In a statement Thursday, Arthur Adler, Caves Valley's managing partner, said the developer is making progress toward reaching a compromise that might include striking the gas station from its plans.

"Removal of the gas station portion of the project, which was part of our initial proposal and was required to be included under our approved contract, is something we are currently discussing and open to as part of a compromise we are working towards with community leadership and [Quirk]," Adler said in the statement.

Caves Valley is pursuing "a strong tenant mix that will enhance the dining and retail offerings and overall appearance of York Road," Adler said, adding that lease agreements with "fast casual and family-friendly restaurant tenants" should be announced soon.

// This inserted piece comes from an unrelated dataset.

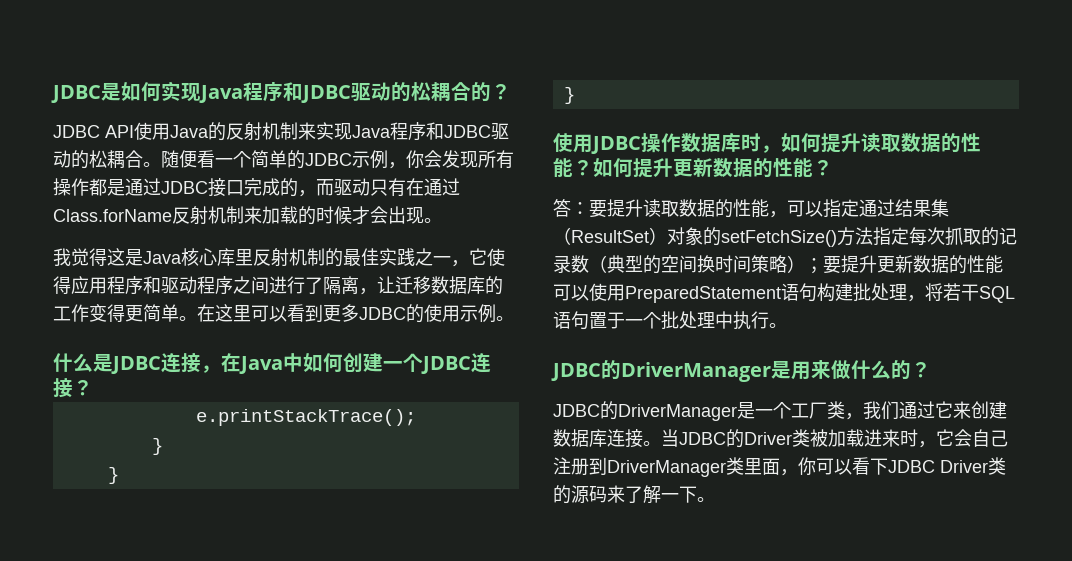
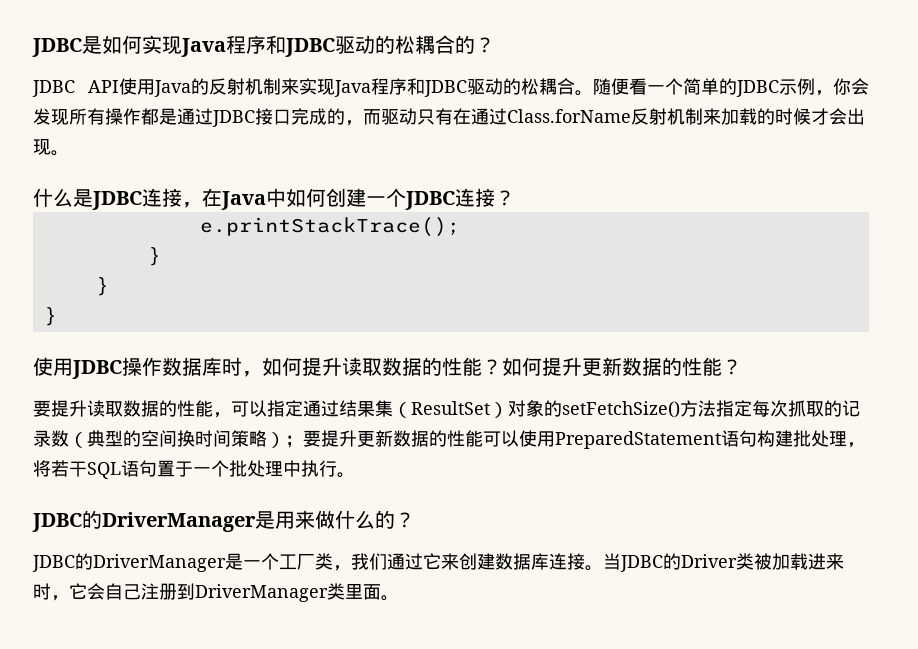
[53,248,505,267] [53,276,503,295] [53,304,514,323] // 我觉得这是Java核心库里反射机制的最佳实践之一，它使得应用程序和驱动程序之间进行了隔离，让迁移数据库的工作变得更简单。在这里可以看到更多JDBC的使用示例。 -> (69, 153) none
[553,199,589,217] 答： -> (742, 367) none
[780,457,1006,476] [553,485,697,504] ，你可以看下JDBC Driver类的源码来了解一下 -> (381, 592) none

"We are committed to continuing discussions with the community and county leadership and are confident we can develop a solution that meets the needs of all parties and promotes a stronger, more vibrant Towson," Adler said in the statement.

The proposal for the Royal Farms has sparked controversy in Towson since before the council approved the sale of the property to Caves Valley in 2013.

Baltimore County Councilman David Marks initially supported moving forward with a review of the project as a planned unit development, or PUD. The regulatory measure, introduced by Marks and approved by the council in December, allowed Caves Valley to build gas pumps on the site, which was necessary as such pumps are not allowed under the land's zoning. In return, Caves Valley was to pay for improvements to the area.

In June, Marks, a Republican who represents Towson, proposed a resolution to remove gas pumps from the approved use of the site by altering the PUD, a decision he said was made in part because of Baltimore County's removal of mature trees from the site in the spring, which the PUD prohibited. The resolution, if passed, likely would have torpedoed the gas station plan.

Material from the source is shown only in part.